Faith Discussions Live from Knock Shrine
In keeping with the Irish tradition of sharing the Catholic faith around the world, the Knock Shrine is hosting a series of faith discussions during Lent. They are broadcast live on the shrine’s website Thursdays at 8:30 p.m. Knock time and last about 30 minutes. They also can be viewed on Facebook @knockshrine. (If you missed a program you can see a replay on the website.)
Chaired by Father Eamonn Conway DD, Priest in Tuam diocese, and Professor of Theology at Mary Immaculate College, the conversations will explore a different theme each week and guest speakers will discuss some of the important questions we all face in living out our faith. The schedule includes:
Thursday 18 February‘Living Christian Faith in the Family’
Saint John Paul spoke about how the future of humanity passes by way of the family. Patrick and Linda Treacy, who have four children and run a center for domestic spirituality called Integritas from their home, will speak about the joys and challenges of living Christian Faith as a family today.
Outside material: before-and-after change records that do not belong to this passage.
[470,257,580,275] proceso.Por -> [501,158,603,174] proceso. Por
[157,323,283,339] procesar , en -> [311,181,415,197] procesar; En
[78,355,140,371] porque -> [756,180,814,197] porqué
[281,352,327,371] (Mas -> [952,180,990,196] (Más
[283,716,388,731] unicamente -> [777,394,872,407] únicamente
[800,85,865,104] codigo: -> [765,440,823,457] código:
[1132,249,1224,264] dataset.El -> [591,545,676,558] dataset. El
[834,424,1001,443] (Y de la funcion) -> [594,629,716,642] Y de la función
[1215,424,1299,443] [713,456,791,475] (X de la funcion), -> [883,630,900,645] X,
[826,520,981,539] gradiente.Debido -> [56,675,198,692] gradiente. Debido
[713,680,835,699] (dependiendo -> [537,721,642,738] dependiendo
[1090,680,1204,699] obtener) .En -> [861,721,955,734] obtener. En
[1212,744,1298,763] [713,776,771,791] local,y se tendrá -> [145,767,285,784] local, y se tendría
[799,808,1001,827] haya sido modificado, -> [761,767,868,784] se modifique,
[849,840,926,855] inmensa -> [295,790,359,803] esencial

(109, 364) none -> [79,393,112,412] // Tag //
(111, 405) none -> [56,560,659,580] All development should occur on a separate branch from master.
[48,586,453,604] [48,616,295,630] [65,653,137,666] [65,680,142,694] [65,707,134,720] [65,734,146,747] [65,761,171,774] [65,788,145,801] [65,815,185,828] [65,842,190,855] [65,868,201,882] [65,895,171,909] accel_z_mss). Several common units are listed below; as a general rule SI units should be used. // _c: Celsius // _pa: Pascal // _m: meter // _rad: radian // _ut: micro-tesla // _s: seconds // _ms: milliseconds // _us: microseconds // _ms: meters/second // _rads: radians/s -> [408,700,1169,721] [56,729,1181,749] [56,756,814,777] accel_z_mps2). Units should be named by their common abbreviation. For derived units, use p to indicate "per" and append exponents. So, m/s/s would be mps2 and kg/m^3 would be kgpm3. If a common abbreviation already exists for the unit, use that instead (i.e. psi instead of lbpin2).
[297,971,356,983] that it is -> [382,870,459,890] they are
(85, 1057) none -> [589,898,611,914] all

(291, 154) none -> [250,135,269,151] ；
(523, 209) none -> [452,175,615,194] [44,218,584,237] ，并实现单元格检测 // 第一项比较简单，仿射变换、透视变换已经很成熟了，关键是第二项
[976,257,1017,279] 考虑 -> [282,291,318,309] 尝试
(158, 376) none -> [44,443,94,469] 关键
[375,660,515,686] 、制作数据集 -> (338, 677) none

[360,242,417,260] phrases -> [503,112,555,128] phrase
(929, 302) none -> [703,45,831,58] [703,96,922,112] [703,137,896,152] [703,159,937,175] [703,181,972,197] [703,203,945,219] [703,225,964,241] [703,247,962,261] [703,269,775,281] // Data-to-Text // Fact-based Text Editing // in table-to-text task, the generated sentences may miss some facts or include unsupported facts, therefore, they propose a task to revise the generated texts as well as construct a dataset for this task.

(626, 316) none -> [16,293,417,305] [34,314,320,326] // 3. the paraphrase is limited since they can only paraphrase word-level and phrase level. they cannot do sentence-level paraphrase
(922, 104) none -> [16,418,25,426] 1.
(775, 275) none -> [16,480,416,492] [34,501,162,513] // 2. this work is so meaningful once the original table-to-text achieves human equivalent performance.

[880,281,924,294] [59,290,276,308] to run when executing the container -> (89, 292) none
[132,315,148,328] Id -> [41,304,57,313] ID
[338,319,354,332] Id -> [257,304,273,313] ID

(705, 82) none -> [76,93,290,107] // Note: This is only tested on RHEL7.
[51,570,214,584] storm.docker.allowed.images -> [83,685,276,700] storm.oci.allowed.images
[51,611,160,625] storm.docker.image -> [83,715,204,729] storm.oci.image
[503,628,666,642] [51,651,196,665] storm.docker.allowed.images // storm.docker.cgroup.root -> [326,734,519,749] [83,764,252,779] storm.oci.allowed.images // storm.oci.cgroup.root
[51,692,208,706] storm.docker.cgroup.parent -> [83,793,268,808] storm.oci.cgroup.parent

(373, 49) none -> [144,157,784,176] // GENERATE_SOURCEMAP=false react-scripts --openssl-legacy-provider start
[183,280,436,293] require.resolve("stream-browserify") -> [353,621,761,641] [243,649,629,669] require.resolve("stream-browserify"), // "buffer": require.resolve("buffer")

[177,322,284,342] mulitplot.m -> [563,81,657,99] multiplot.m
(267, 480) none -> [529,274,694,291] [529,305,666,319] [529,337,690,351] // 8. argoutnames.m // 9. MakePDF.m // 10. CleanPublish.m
Thursday 4 March‘Living Christian Faith in the Classroom as Young Teachers’ Three recently qualified primary teachers explain how their religious faith is important to them and how it influences their work as teachers in the classroom.
Thursday 18 March ‘Proclaiming Christian Faith as a priest or religious today’ Sr Ursula Lawler, lecturer in Christian Ethics at Mary Immaculate College, returned missionary and editor of the Africa Magazine, Father Sean Deegan SPS; Ballyhaunis Parish Priest Father Stephen Farragher and Father Eamonn Conway will discuss living priesthood and religious life today in conversation with young Irish Catholic journalist Jason Osbourne.
Thursday 25 March ‘Studying Christian Faith’ Máire McDonald is Vice-Principal of a busy secondary school in Dublin. Judith King is an internationally recognized psychotherapist and Margaret Naughton is a busy hospital chaplain. Yet they have all found time to fulfill their passion of doing a Ph.D. in theological studies. They share with us how their theological studies enrich their faith and their work.
Archbishop Martin also shared some of his personal thoughts and plans for Lent, especially insightful during these pandemic times.”
“I have reflected deeply and asked myself what does Lent mean during a time of pandemic, especially as we are all sacrificing and exercising self-denial every day at this time. The Covid-19 restrictions have been like a prolonged Lent.
“Pope Francis suggests that the world is crying out for faith, hope, and love during the Covid19 pandemic. For me, every Lent is like ‘spiritual spring clean’, a chance to renew and refresh my faith.
“I sense God calling me to conversion and inviting me to change my life for the better. In 2021, God is inviting me – indeed all of us to find new ways of deepening our friendship with Him.
“Let me suggest three ways in which we may able to do this:
“- Get away from the daily rush,- including for me to minimize screen time – and create quality time for prayer by reflecting on a few verses from, or on a story in, The Bible;
“- Offer up a real personal sacrifice such as by undertaking a dedicated period of fasting so that we would miss food, and thereby feel what hunger is really like. In this way we can truly express solidarity with the poor and suffering of this world who have no choice but to go without;
“- Be an ‘Ambassador for Christ’ and thereby be a kinder and more charitable person this Lent. Show an interest in others, lend a listening ear and speak words of comfort, strength, and consolation, and avoid harsh words which demean, sadden or anger or show scorn.”